- **TO DO**: Omit the images and reproduce the rest of the entries exactly.

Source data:
————————
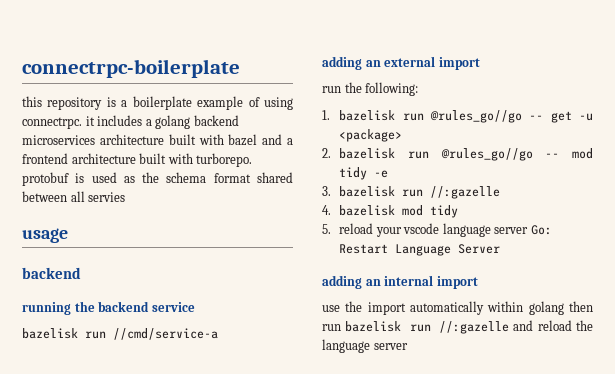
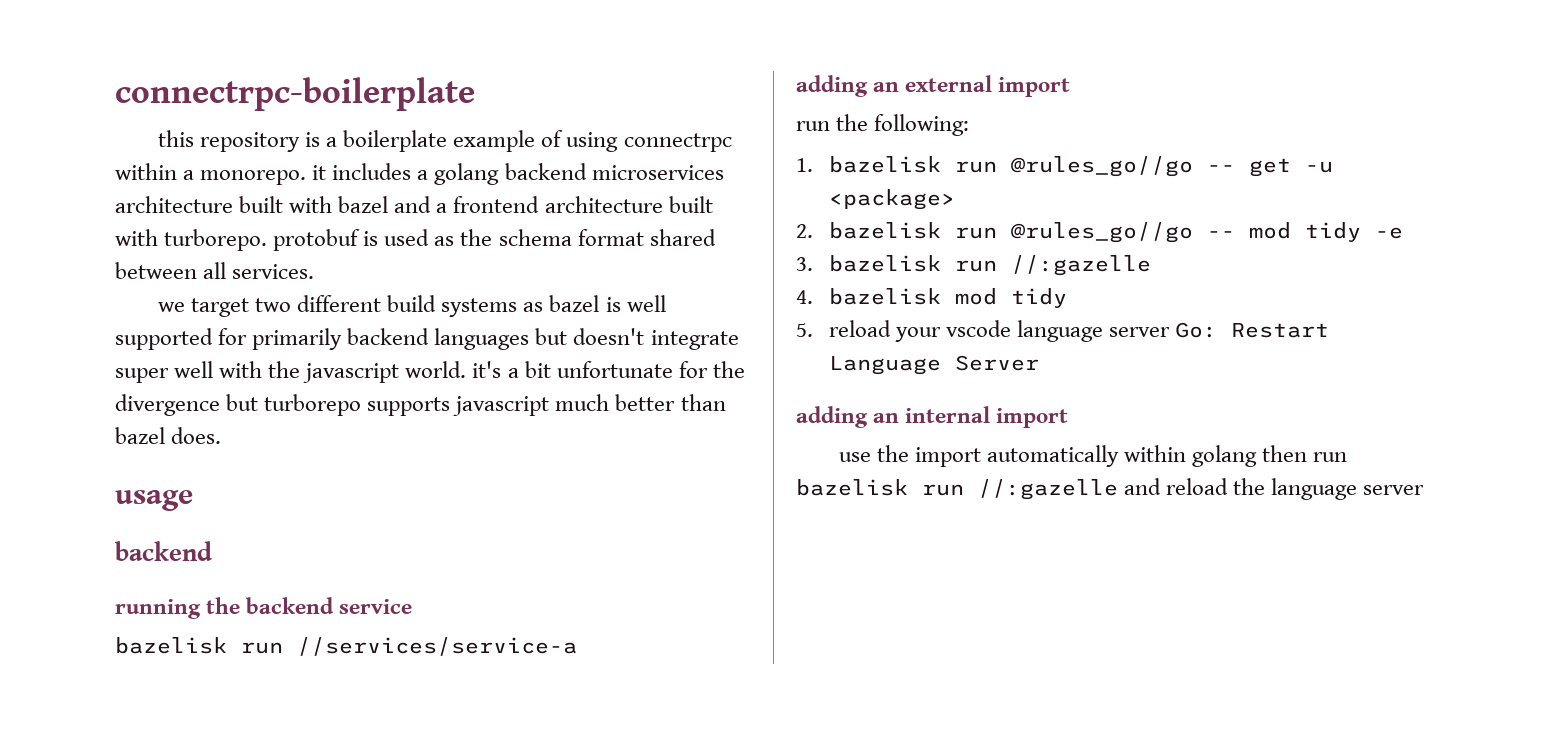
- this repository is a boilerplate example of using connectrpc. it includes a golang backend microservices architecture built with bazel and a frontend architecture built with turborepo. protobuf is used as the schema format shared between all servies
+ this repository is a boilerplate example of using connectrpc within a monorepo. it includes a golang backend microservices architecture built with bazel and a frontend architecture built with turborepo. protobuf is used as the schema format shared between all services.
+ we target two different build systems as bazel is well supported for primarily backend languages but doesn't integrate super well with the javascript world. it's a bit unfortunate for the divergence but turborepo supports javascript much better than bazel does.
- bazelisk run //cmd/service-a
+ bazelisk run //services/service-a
————————
- **YOUR RESPONSE**:
- this repository is a boilerplate example of using connectrpc. it includes a golang backend microservices architecture built with bazel and a frontend architecture built with turborepo. protobuf is used as the schema format shared between all servies
+ this repository is a boilerplate example of using connectrpc within a monorepo. it includes a golang backend microservices architecture built with bazel and a frontend architecture built with turborepo. protobuf is used as the schema format shared between all services.
+ we target two different build systems as bazel is well supported for primarily backend languages but doesn't integrate super well with the javascript world. it's a bit unfortunate for the divergence but turborepo supports javascript much better than bazel does.
- bazelisk run //cmd/service-a
+ bazelisk run //services/service-a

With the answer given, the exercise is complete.